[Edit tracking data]
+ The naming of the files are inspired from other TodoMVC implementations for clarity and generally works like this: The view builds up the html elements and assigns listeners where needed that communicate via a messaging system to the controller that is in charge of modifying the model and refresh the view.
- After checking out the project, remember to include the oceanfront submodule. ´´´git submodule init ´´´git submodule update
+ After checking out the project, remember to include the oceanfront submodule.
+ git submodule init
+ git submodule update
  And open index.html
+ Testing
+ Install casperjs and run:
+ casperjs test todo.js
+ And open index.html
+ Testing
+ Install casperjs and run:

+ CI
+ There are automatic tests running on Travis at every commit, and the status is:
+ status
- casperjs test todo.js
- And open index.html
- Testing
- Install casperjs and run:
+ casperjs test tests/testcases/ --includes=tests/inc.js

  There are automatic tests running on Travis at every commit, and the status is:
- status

...

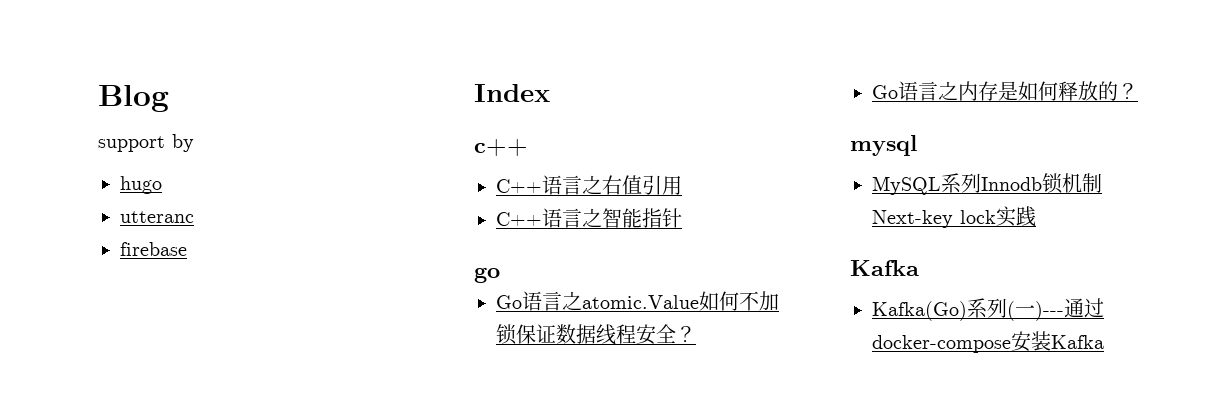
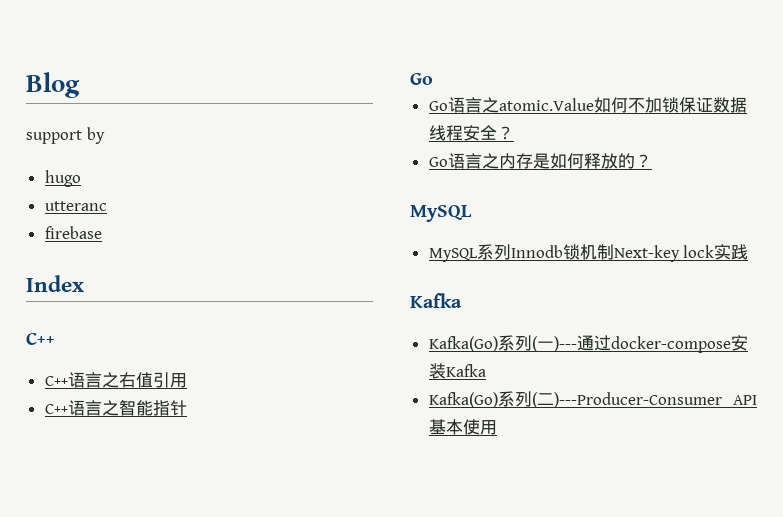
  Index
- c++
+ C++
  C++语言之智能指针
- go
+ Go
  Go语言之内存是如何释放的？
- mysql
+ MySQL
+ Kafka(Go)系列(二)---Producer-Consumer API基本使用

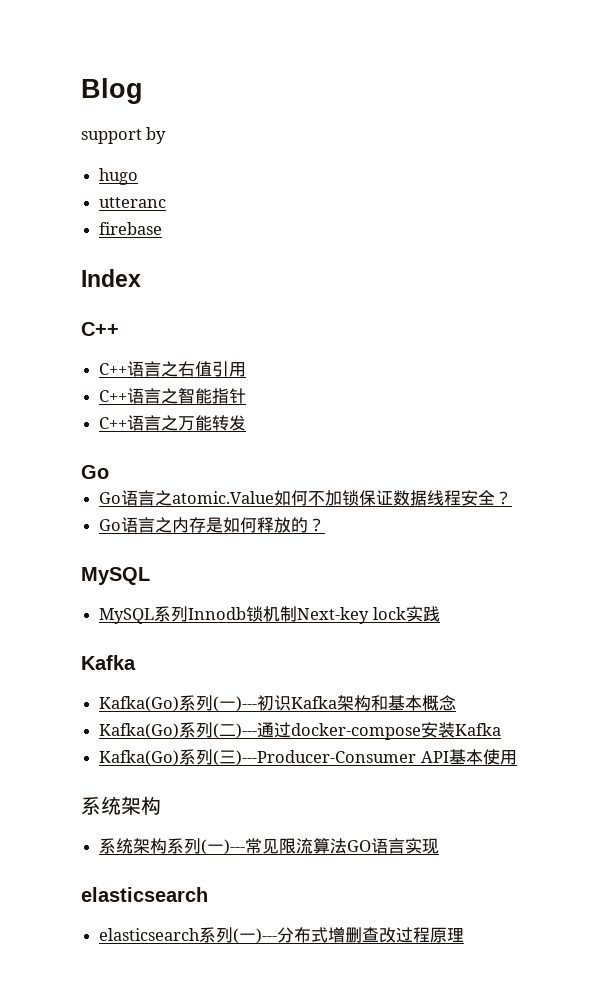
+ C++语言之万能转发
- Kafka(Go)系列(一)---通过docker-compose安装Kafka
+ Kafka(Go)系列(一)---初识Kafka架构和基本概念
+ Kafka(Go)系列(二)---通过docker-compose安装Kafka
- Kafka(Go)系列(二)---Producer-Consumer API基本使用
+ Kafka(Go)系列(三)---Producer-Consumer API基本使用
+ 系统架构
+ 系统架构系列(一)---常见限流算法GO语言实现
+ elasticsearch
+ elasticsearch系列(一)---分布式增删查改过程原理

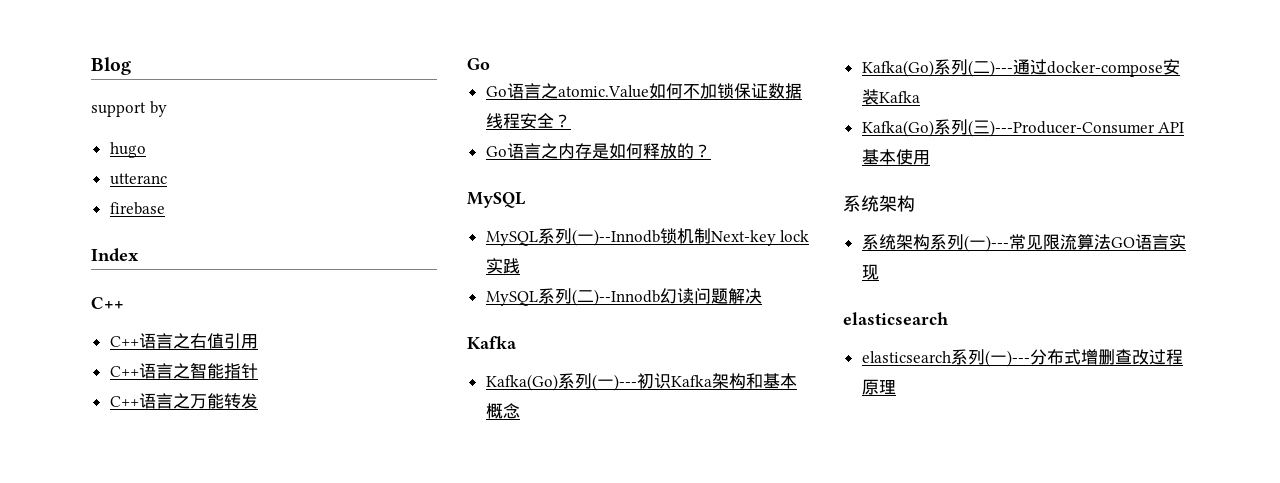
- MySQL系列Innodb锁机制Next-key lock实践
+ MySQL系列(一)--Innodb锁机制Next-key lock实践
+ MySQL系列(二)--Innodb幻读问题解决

■ **DESCRIPTION OF THE TASK**:
Using the records above, find and show each line with the string "remember".

■ **EXERCISE SOLUTION**:
- After checking out the project, remember to include the oceanfront submodule. ´´´git submodule init ´´´git submodule update
+ After checking out the project, remember to include the oceanfront submodule.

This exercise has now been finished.